• To do: Nothing outside the lines below from the one containing "(760, 660) none" through the one containing "[104,579,474,595] // arguments: ['@database', '@entity.query']" is to be printed; print those exactly, ends included, and drop the pictures.

• Exercise data:
----------

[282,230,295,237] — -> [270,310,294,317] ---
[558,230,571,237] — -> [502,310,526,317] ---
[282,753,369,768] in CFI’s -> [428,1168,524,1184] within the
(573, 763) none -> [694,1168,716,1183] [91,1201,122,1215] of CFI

----------

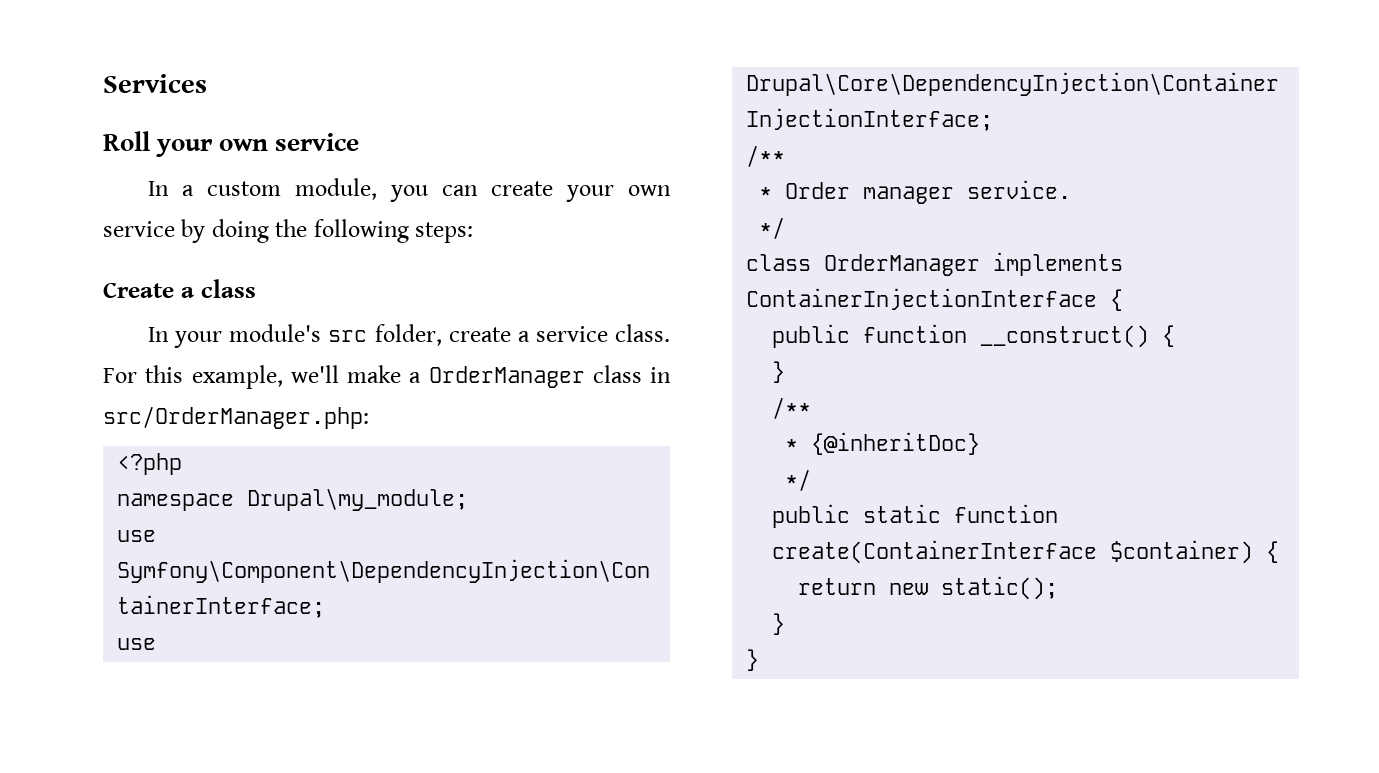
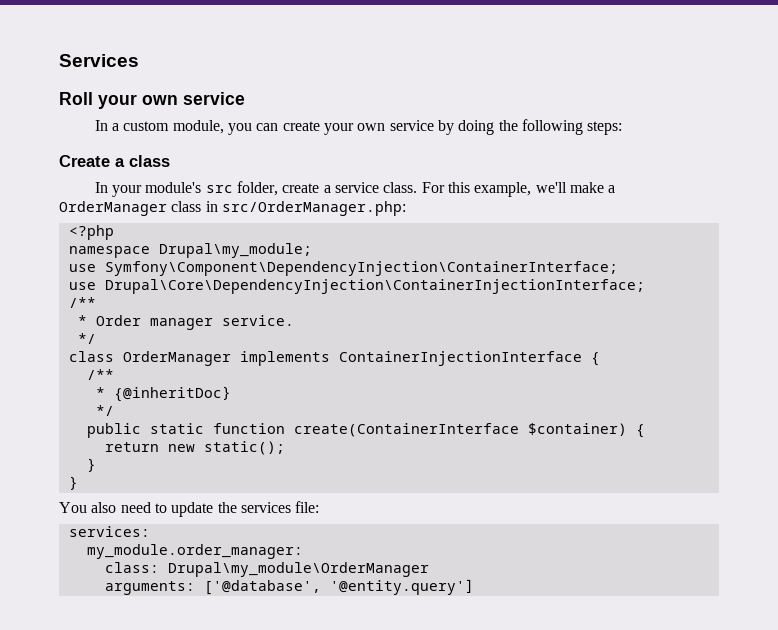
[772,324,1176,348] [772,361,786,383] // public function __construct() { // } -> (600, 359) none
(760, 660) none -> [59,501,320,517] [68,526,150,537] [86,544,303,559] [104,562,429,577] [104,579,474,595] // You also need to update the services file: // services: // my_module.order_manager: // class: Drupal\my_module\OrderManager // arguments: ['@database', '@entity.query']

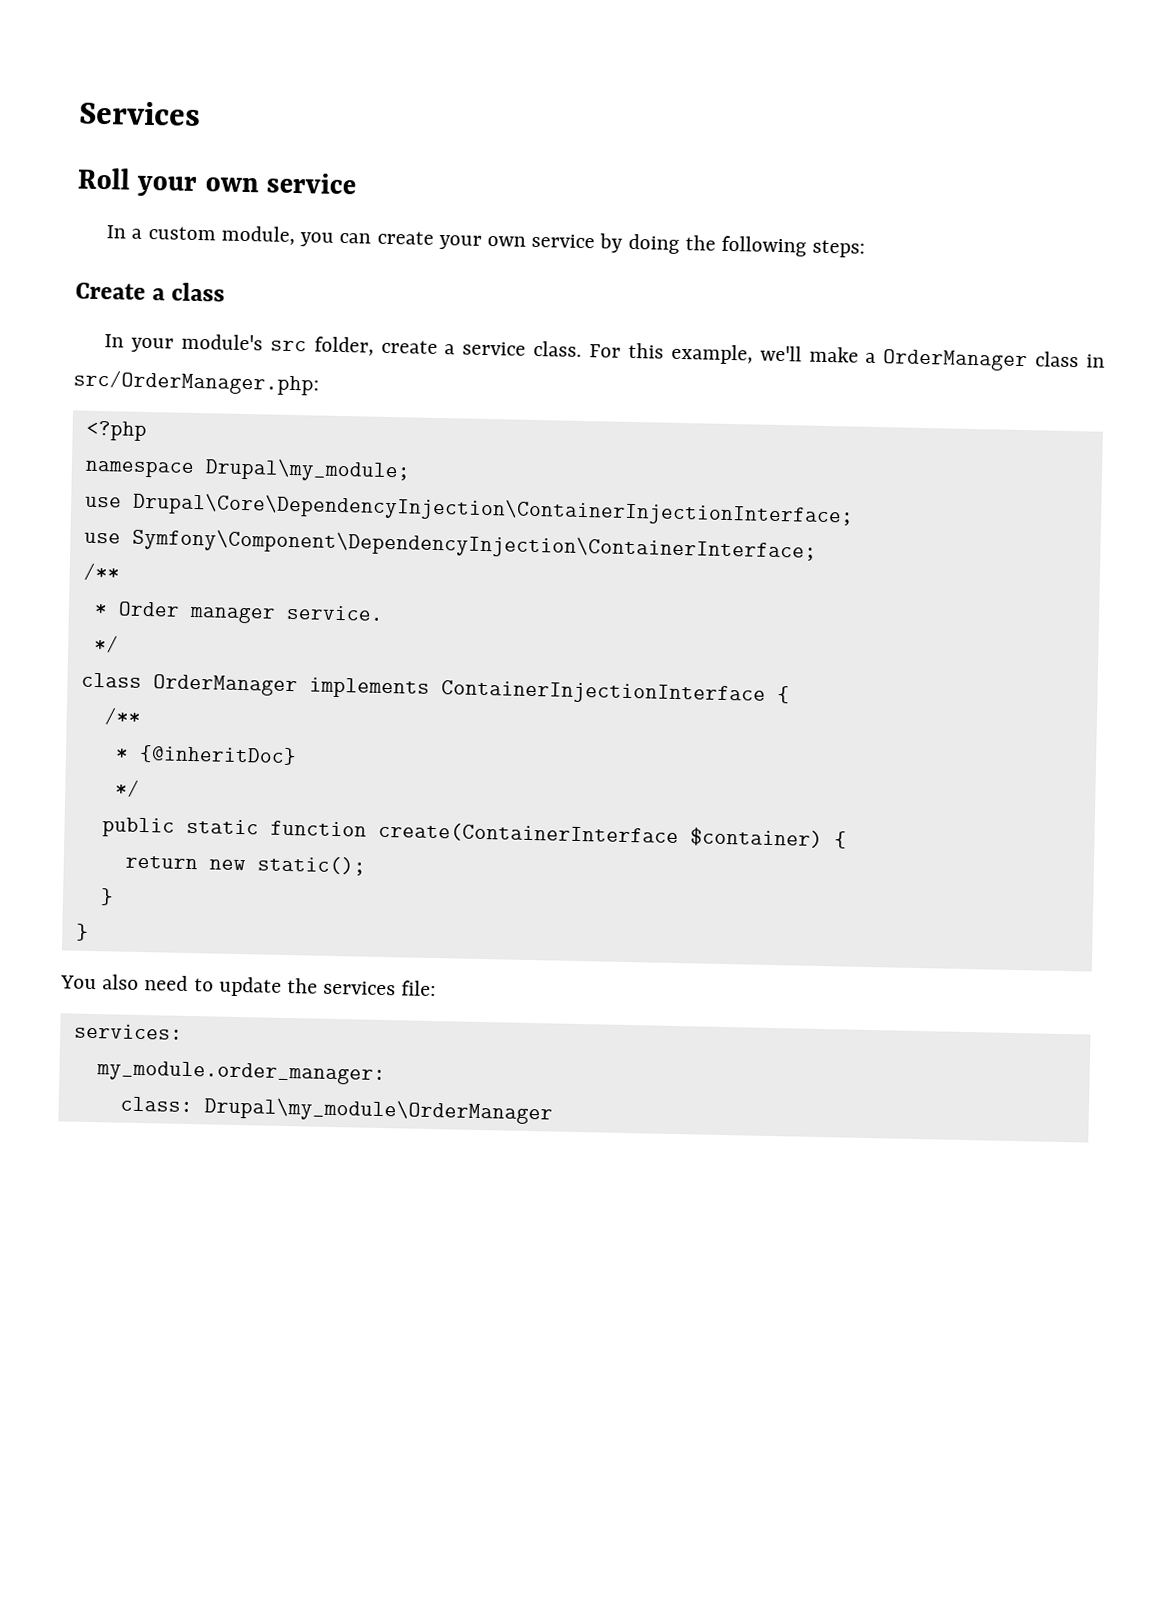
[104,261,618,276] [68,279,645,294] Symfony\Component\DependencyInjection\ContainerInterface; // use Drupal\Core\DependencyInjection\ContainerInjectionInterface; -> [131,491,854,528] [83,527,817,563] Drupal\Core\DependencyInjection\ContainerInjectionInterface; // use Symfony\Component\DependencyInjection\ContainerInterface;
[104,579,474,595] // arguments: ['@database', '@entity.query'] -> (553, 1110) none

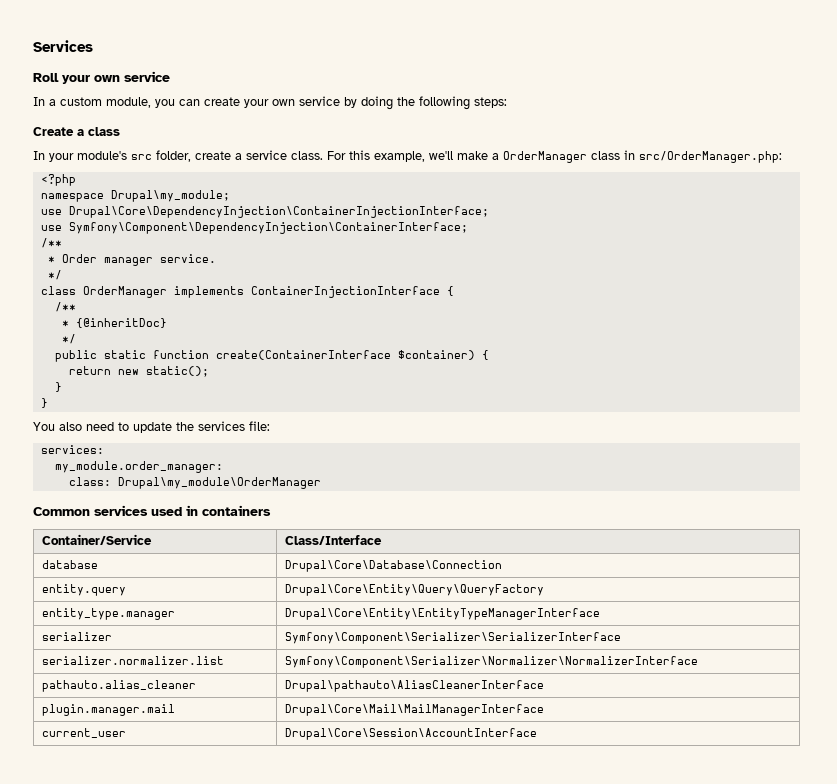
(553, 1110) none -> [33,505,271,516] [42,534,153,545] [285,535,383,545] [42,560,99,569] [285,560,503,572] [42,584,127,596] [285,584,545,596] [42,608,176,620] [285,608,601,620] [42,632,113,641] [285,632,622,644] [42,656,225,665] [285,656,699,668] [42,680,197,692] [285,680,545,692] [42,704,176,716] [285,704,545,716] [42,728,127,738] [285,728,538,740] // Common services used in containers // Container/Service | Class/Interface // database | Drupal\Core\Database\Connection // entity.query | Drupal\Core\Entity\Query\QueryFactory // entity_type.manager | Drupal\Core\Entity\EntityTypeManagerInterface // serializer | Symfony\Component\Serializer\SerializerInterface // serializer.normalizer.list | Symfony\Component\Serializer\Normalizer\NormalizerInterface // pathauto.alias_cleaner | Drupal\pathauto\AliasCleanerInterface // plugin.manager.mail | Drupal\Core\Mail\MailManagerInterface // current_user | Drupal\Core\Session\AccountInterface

----------

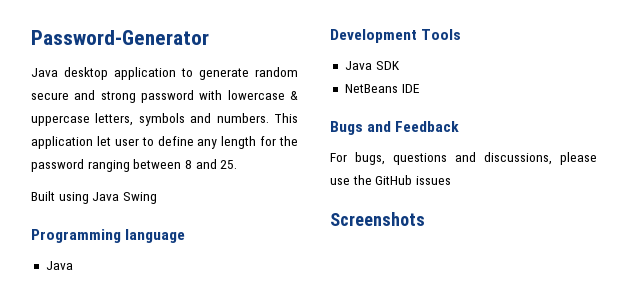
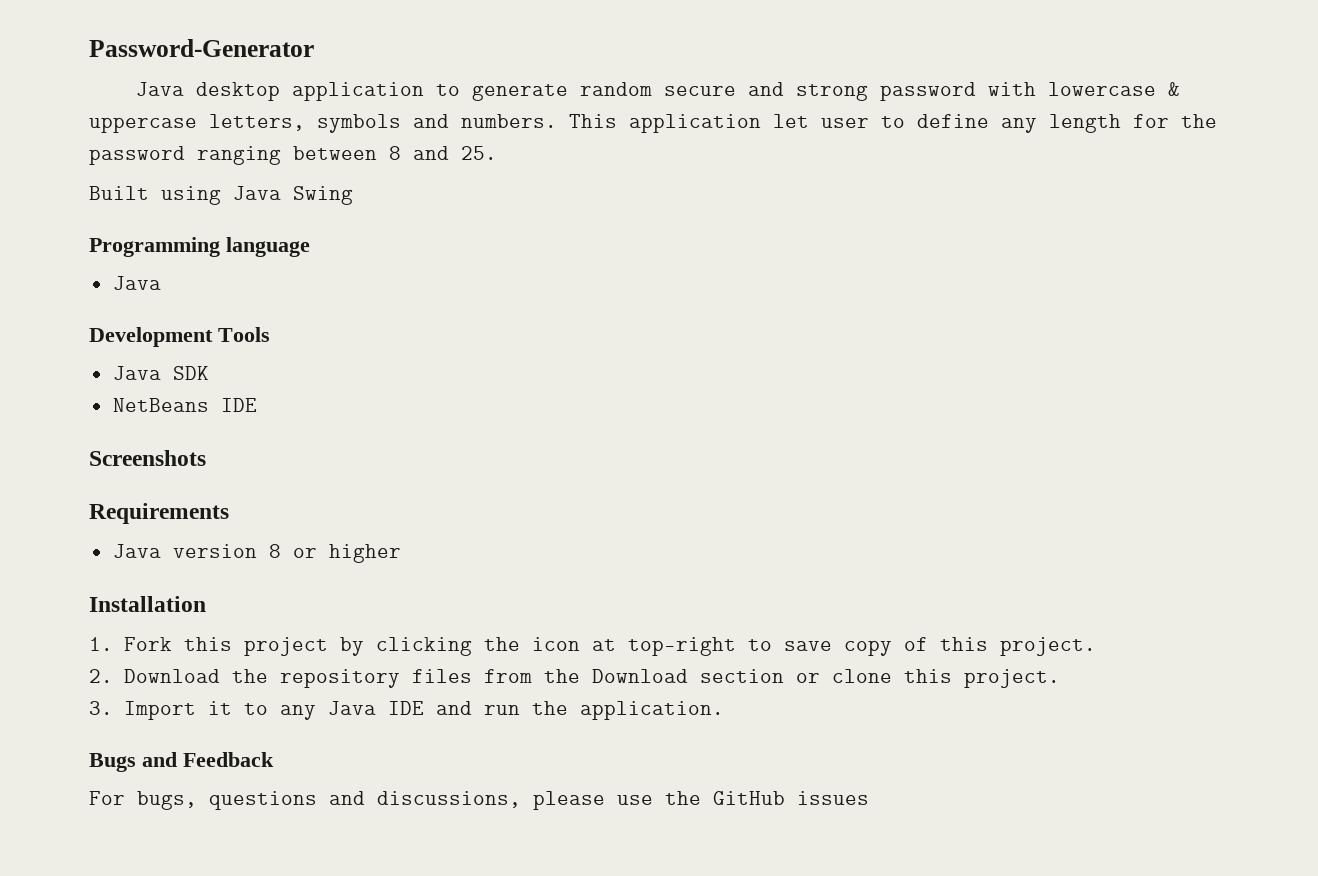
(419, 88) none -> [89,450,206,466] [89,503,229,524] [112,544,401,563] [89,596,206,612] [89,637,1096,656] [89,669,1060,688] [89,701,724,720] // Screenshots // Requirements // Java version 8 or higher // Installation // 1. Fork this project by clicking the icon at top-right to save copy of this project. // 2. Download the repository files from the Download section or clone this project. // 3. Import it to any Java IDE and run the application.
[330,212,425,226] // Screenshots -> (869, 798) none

----------

• Written response:
(760, 660) none -> [59,501,320,517] [68,526,150,537] [86,544,303,559] [104,562,429,577] [104,579,474,595] // You also need to update the services file: // services: // my_module.order_manager: // class: Drupal\my_module\OrderManager // arguments: ['@database', '@entity.query']

[104,261,618,276] [68,279,645,294] Symfony\Component\DependencyInjection\ContainerInterface; // use Drupal\Core\DependencyInjection\ContainerInjectionInterface; -> [131,491,854,528] [83,527,817,563] Drupal\Core\DependencyInjection\ContainerInjectionInterface; // use Symfony\Component\DependencyInjection\ContainerInterface;
[104,579,474,595] // arguments: ['@database', '@entity.query'] -> (553, 1110) none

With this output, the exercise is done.